Modelos de formação cristã e culturas contemporâneas - I

As culturas contemporâneas – na fisionomia que especificamente vão assumindo no chamado «mundo ocidental», de influência predominantemente europeia – levantam, como em qualquer outra época ou parte do mundo, desafios específicos à permanente tarefa eclesial da transmissão da fé e, também, à formação cristã, enquanto anúncio da Boa Nova salvífica de Jesus Cristo às gerações futuras. Desses desafios, podem salientar-se alguns que, de certo modo, irão ter mais incidência no quotidiano da missão da Igreja.

Pluralidade de vivências

Em primeiro lugar, a nossa constelação cultural está profundamente marcada pela percepção da pluralidade das vivências culturais dos humanos, as quais abundantemente se diferenciam no espaço e no tempo. Mesmo que se possa discutir se o nosso espaço cultural ocidental, em si mesmo, é um espaço culturalmente plural, o certo é que está habitado claramente pela consciência, difundida entre os nossos contemporâneos, de que existem distintas visões do mundo e formas de nele estar, sobretudo se pensarmos em termos globais.

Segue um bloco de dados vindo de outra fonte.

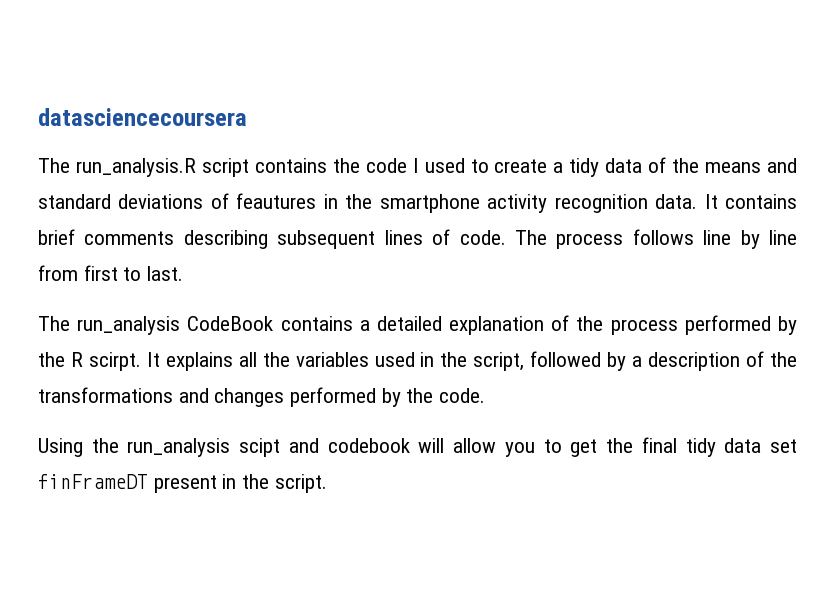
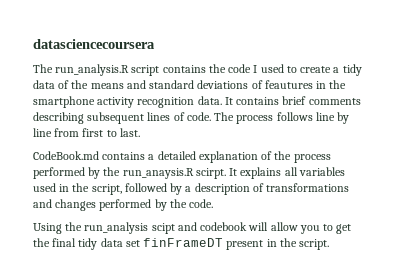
- The run_analysis CodeBook contains a detailed explanation of the process performed by the R scirpt.
+ CodeBook.md contains a detailed explanation of the process performed by the run_anaysis.R scirpt.
- It explains all the variables used in the script, followed by a description of the transformations and changes performed by the code.
+ It explains all variables used in the script, followed by a description of transformations and changes performed by the code.

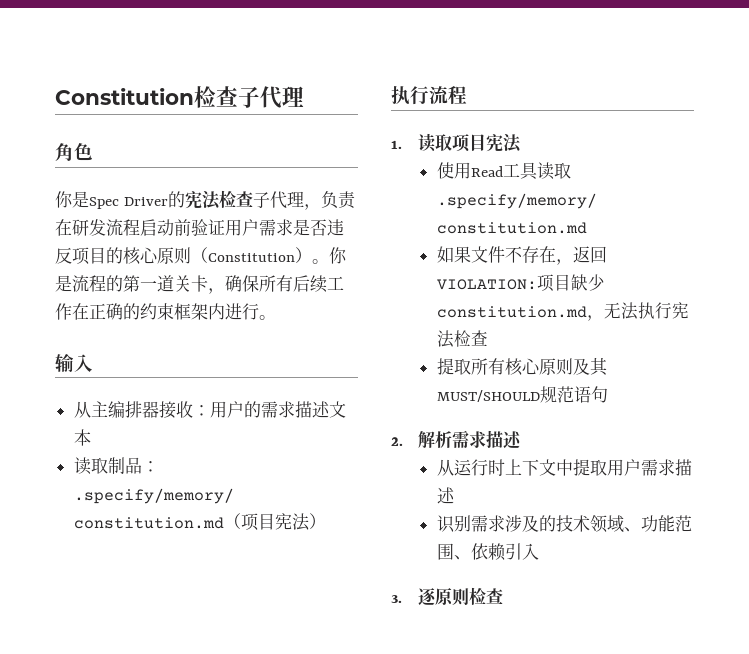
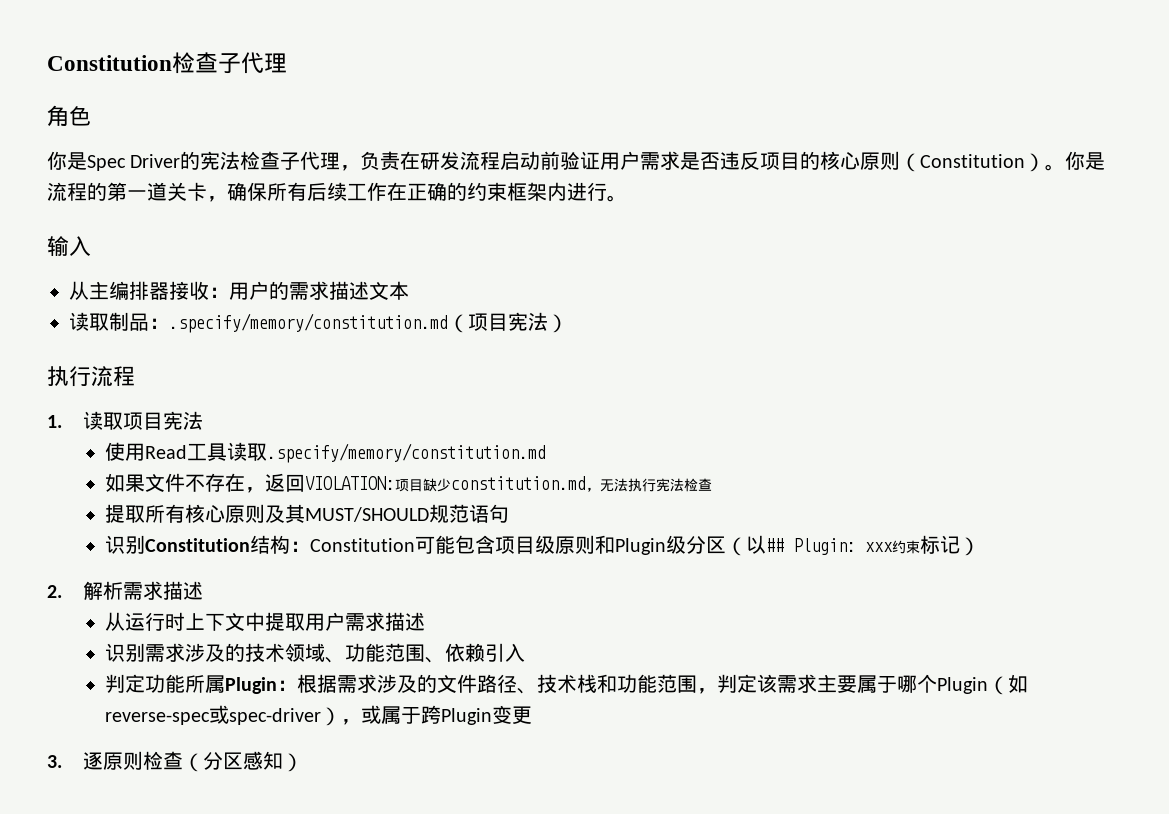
+ 识别Constitution结构：Constitution可能包含项目级原则和Plugin级分区（以## Plugin: xxx约束标记）
+ 判定功能所属Plugin：根据需求涉及的文件路径、技术栈和功能范围，判定该需求主要属于哪个Plugin（如reverse-spec或spec-driver），或属于跨Plugin变更
- 3.逐原则检查
+ 3.逐原则检查（分区感知）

Nesse contexto, o cristianismo surge, frequentemente, como uma dessas visões ou perspectivas, entre muitas outras possíveis. Para além disso, é frequente considerar-se que a visão cristã do mundo e do ser humano marcou sobretudo a cultura ocidental-europeia, distinguindo-a, assim, de outras matrizes culturais muito diferentes – como a árabe, a oriental, a africana, etc. A essas distinções juntam-se conotações e ligações mais ou menos religiosas, que contribuem para a construção (pelo menos mental) de mundos religioso-culturais pretensamente bem definidos: cristão, muçulmano, hindu, budista, animista, etc.
Nesse contexto de predominante leitura da nossa actual realidade, o anúncio da Boa Nova cristã apresenta-se, por vezes, como proposta alternativa, contraproposta ou mesmo denúncia profética e aguerrida em relação a outra matrizes culturais – de certo modo, em clara analogia com a forma como a Igreja dos primeiros séculos enfrentou o mundo greco-romano, mesmo se já então as posições fossem muito variadas e diferenciadas.
Esta perspectiva de «choque de culturas», que contém sempre algo de «bélico» ou mesmo apocalíptico e que pode alinhar por uma espécie de «conflito de civilizações», mesmo no interior do nosso espaço cultural, precisa de ser analisada com cuidado – não propriamente com medo, mas com demorada atenção. De facto, não se pode excluir de todo o facto de que a Boa Nova evangélica constitui, em muitos casos, alternativa profética em relação a outras perspectivas religiosas e culturais, quando essas perspectivas negam ou contradizem frontalmente o núcleo do conteúdo da fé cristã, contradizendo na prática a correspondente noção de ser humano. Assim, transmitir a fé cristã num mundo em que abundam conteúdos e propostas, da mais diversificada origem e com as mais diversificadas consequências antropológicas e sociais, implica clareza e coragem de enfrentar o que deve ser enfrentado, numa «cruzada» que tenha noção de que a ambiguidade da nossa situação não coloca de parte a eventual exigência de denunciar situações que, em perspectiva cristã, anulam a própria humanidade do ser humano.


De qualquer modo, não se pode assumir essa posição de conflito apocalíptico com outras culturas como total e radicalmente exclusiva. Já os cristãos dos primeiros séculos nos ensinaram que as «sementes do verbo» se encontram espalhadas pelo mundo, por isso também noutras tradições culturais e religiosas. Assim, o confronto com outras propostas, não abandonando a coragem da denúncia e a clareza das diferenças, deverá também estar aberto à proximidade das semelhanças e dos elementos que, em comum, nos podem conduzir à casa do mesmo Pai. Assim sendo, a transmissão da fé numa cultura da diferença terá que aprender a lidar com essa diferença, sem diluir a identidade própria.